**Work required**: Scan the data below for the string "三合一操作". Show every line where it turns up.

BEGIN Dataset excerpts

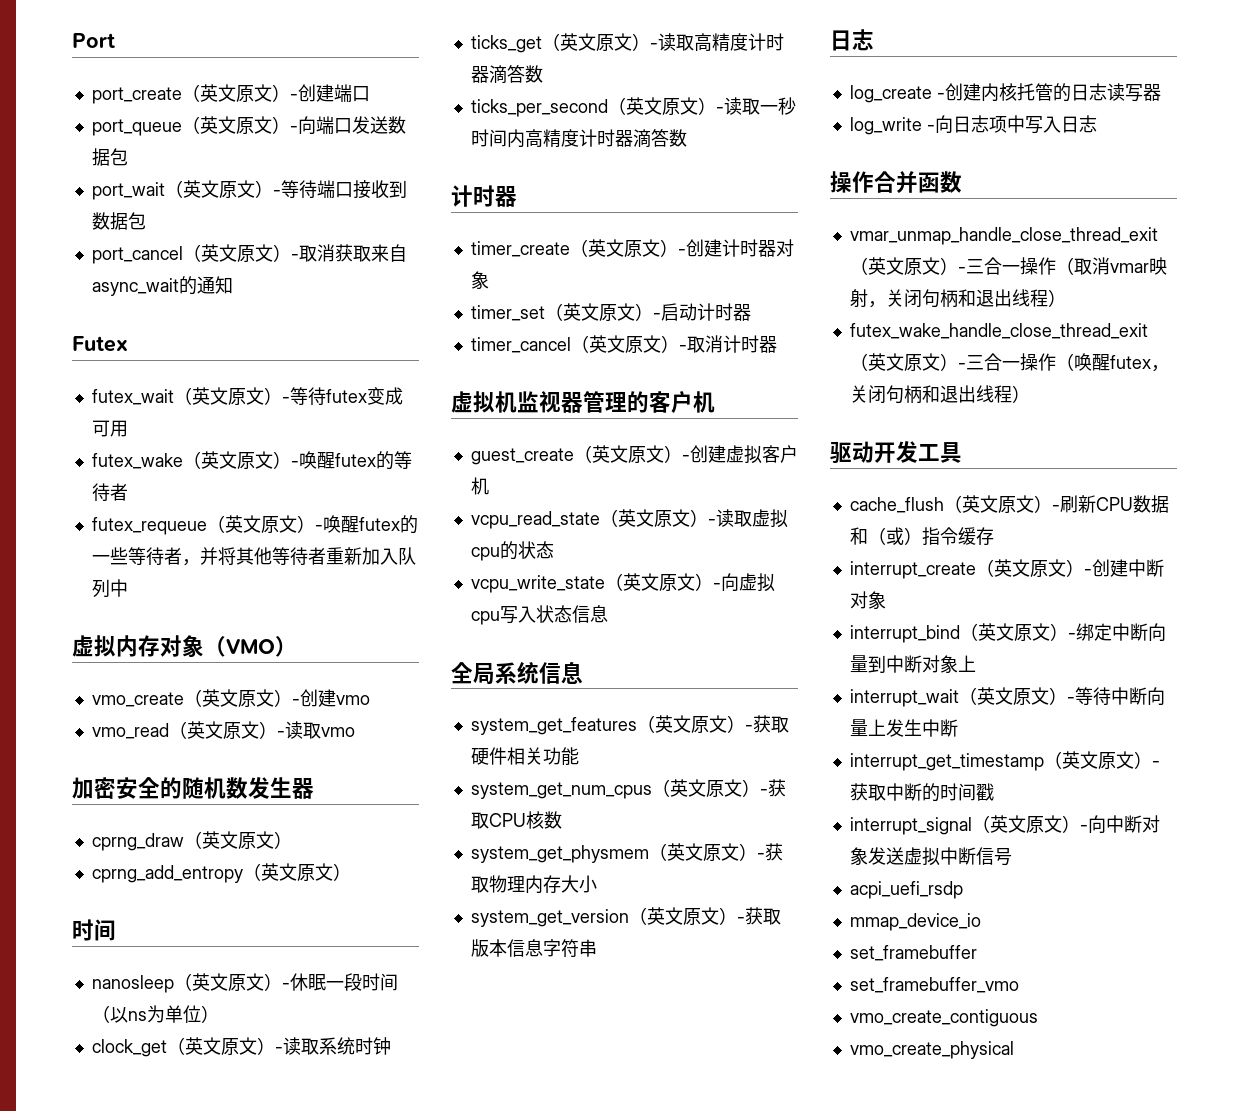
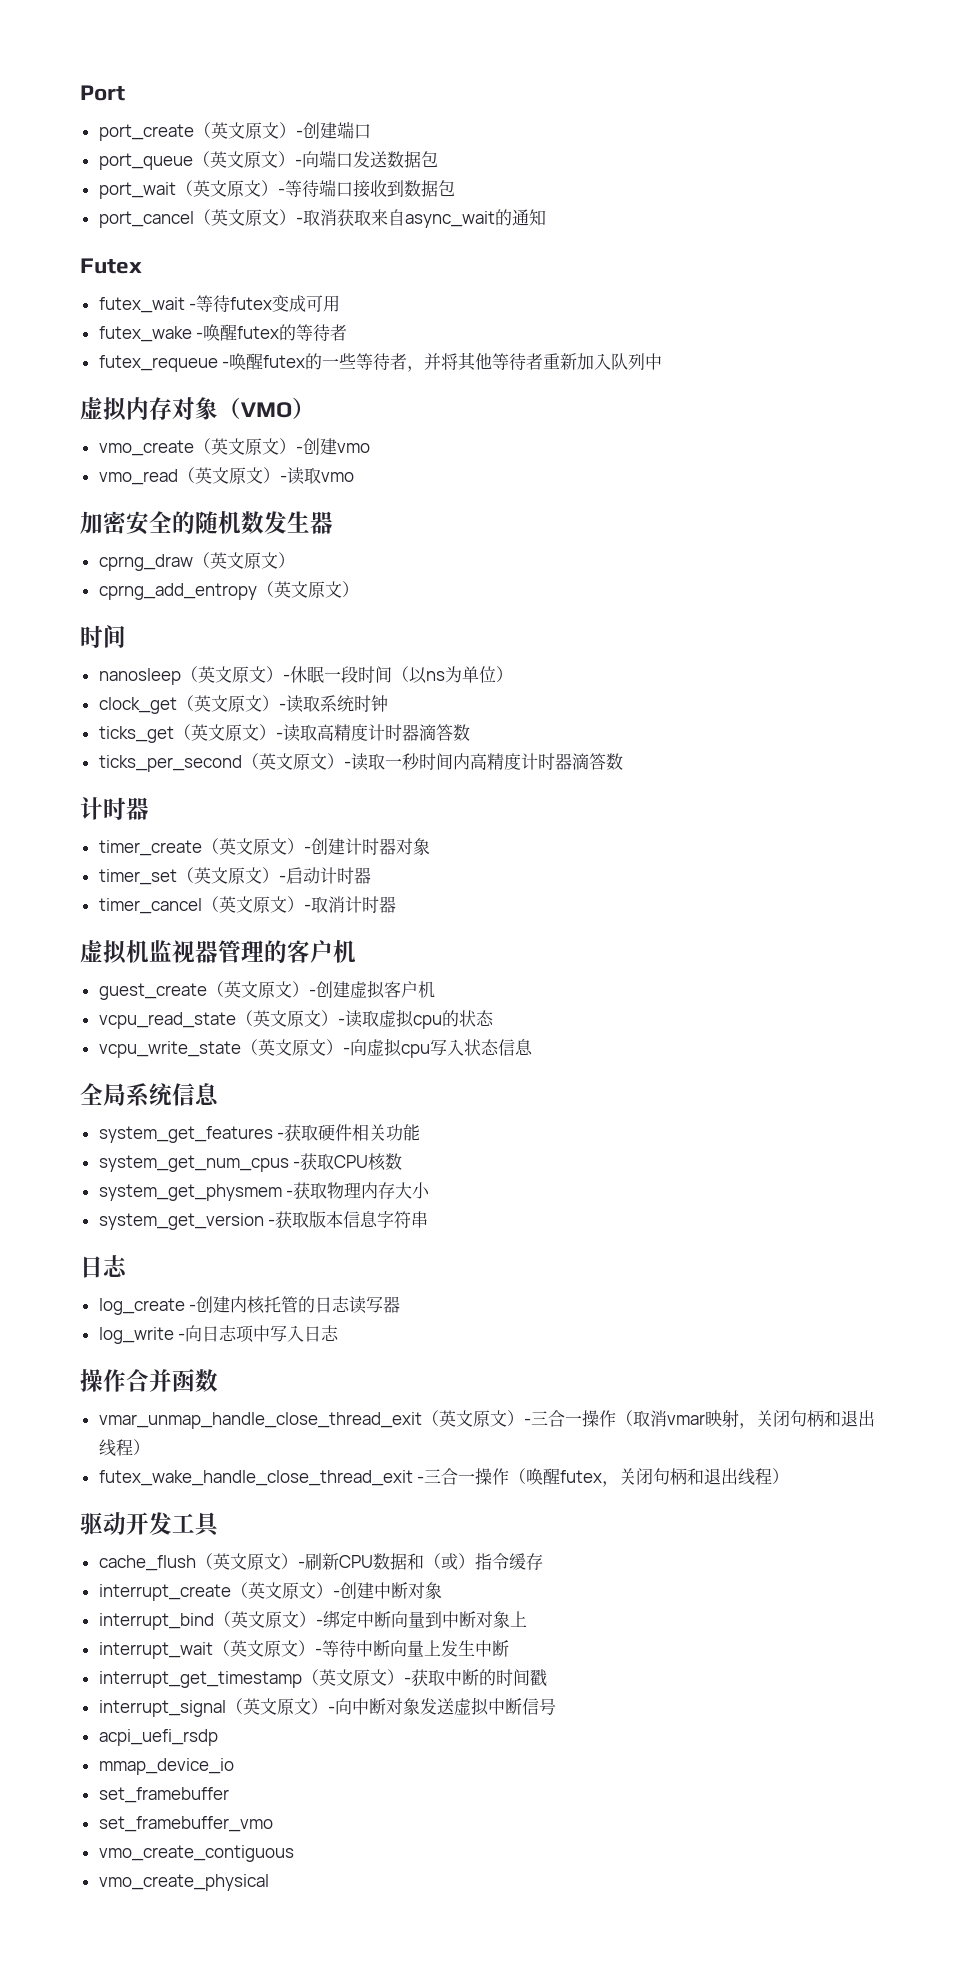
- futex_wait（英文原文）-等待futex变成可用
+ futex_wait -等待futex变成可用
- futex_wake（英文原文）-唤醒futex的等待者
+ futex_wake -唤醒futex的等待者
- futex_requeue（英文原文）-唤醒futex的一些等待者，并将其他等待者重新加入队列中
+ futex_requeue -唤醒futex的一些等待者，并将其他等待者重新加入队列中
- system_get_features（英文原文）-获取硬件相关功能
+ system_get_features -获取硬件相关功能
- system_get_num_cpus（英文原文）-获取CPU核数
+ system_get_num_cpus -获取CPU核数
- system_get_physmem（英文原文）-获取物理内存大小
+ system_get_physmem -获取物理内存大小
- system_get_version（英文原文）-获取版本信息字符串
+ system_get_version -获取版本信息字符串
- futex_wake_handle_close_thread_exit（英文原文）-三合一操作（唤醒futex，关闭句柄和退出线程）
+ futex_wake_handle_close_thread_exit -三合一操作（唤醒futex，关闭句柄和退出线程）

END Dataset excerpts

**Result of this task**:
- futex_wake_handle_close_thread_exit（英文原文）-三合一操作（唤醒futex，关闭句柄和退出线程）
+ futex_wake_handle_close_thread_exit -三合一操作（唤醒futex，关闭句柄和退出线程）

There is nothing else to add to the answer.